Dotykowy Office dla iOS i Androida wcale nie taki darmowy?

I tak i nie. Wczoraj zastanawiałem się jaki Microsoft ma interes w oddawaniu swojego pakietu biurowego całkiem za darmo. Do tej pory, darmowe wersje pozwalały tylko na podgląd treści, a nie na ich edycję.

To zmieniło się wraz z wczorajszym obwieszczeniem. Jednak, niestety (dla użytkowników), nie całkiem. I rozwiały się też moje wątpliwości dlaczego Microsoft rezygnuje z potencjalnej możliwości ogromnych zysków. Owszem, Word, Excel i PowerPoint są dostępne za darmo, ale nie mają pełnej funkcjonalności. Co prawda możliwa jest podstawowa i trochę bardziej zaawansowana edycja, ale pełne możliwości pakietu dostępne są dopiero po wykupieniu subskrypcji Office 365. Jednym słowem, niewiele się zmieniło w tej kwestii poza tym, że rozszerzono darmową funkcjonalność.

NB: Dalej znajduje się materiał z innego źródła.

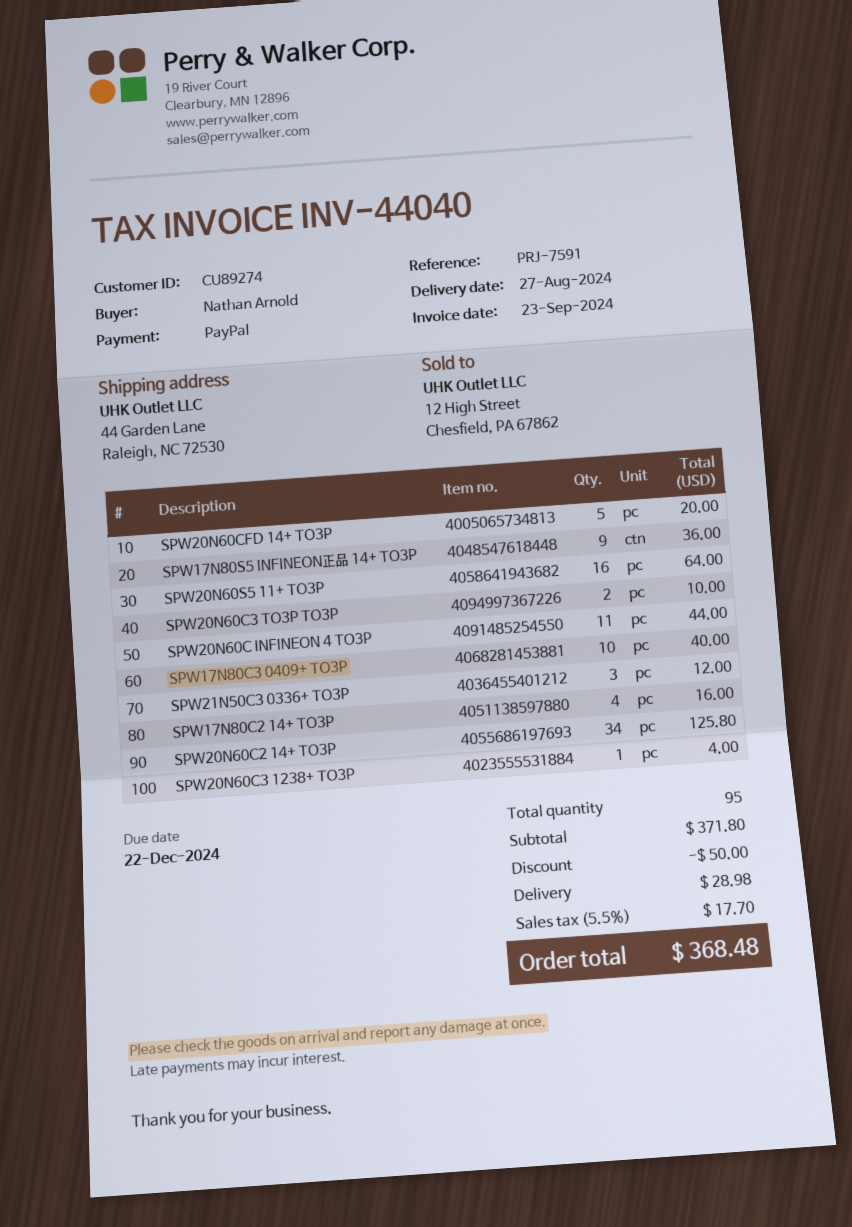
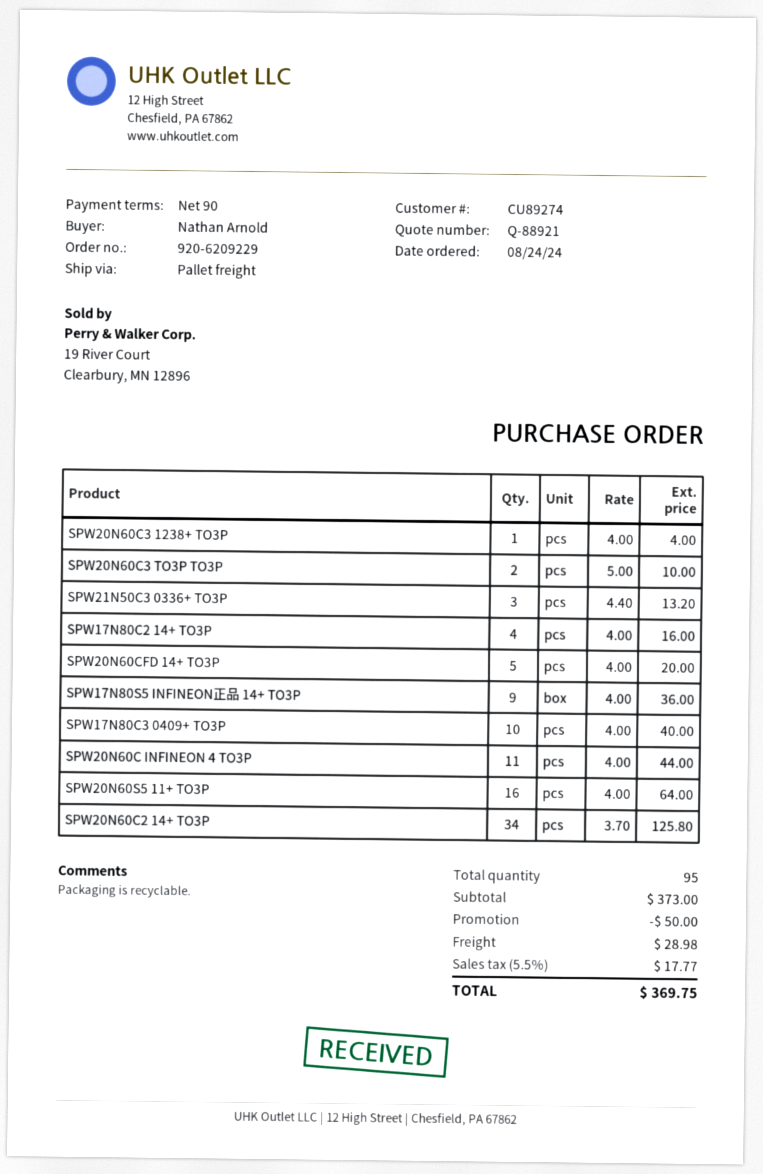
SPW21N50C3 0336+ TO3P: 3 for 12.00 -> 3 for 13.20
subtotal: 371.80 -> 373.00
tax: 5.5% = 17.70 -> 5.5% = 17.77
total: 368.48 -> 369.75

Excel-for-Android-Preview-1

Czego zatem brakuje w poszczególnych aplikacjach w wersji darmowej?

Word

Za darmo otrzymamy podstawowe funkcje edycyjne: tworzenie i edycja tekstu, dodawanie styli, zmiana fontu i koloru czy wyrównania. Nie otrzymamy jednak:

  • możliwości zmiany orientacji dokumentu z pionowej na poziomą i odwrotnie, a nowe dokumenty mogą być tworzone tylko w orientacji pionowej
  • możliwości ustawiania tekstu w kilku kolumnach
  • możliwości dodawania elementów specjalnych, takich jak „następna strona”, „strony parzyste i nieparzyste”, itd…
  • możliwości akceptowania i śledzenia zmian
  • możliwości zaawansowanej edycji stylów
  • możliwości zmian podpisów i etykiet w wykresach
  • możliwości zmiany koloru cieniowania kolumny w tabeli
  • możliwości dodawania efektów do fotografii i rysunków

Excel

Nie mamy możliwości wykonywania tych samych czynności, co w przypadku Worda oraz edycji parametrów tabel przestawnych.

PowerPoint

Nie mamy możliwości wykonywania tych samych czynności, co w przypadku Worda i Excela oraz nie mamy dostępnych funkcji zaawansowanych, takich jak dodatkowe notatki i podpowiedzi w Trybie prezentacji.

iPad-Excel-3

Cały pakiet darmowy nie współpracuje też z biznesowymi kontami OneDrive i Dropbox. I wszystko stało się jasne. Microsoft wcale nie rezygnuje z pobierania opłat za jeden ze swoich sztandarowych produktów. Zwiększa jedynie funkcjonalność wersji darmowych, które do tej pory były bardzo wykastrowane (tylko podgląd pliku, bez edycji).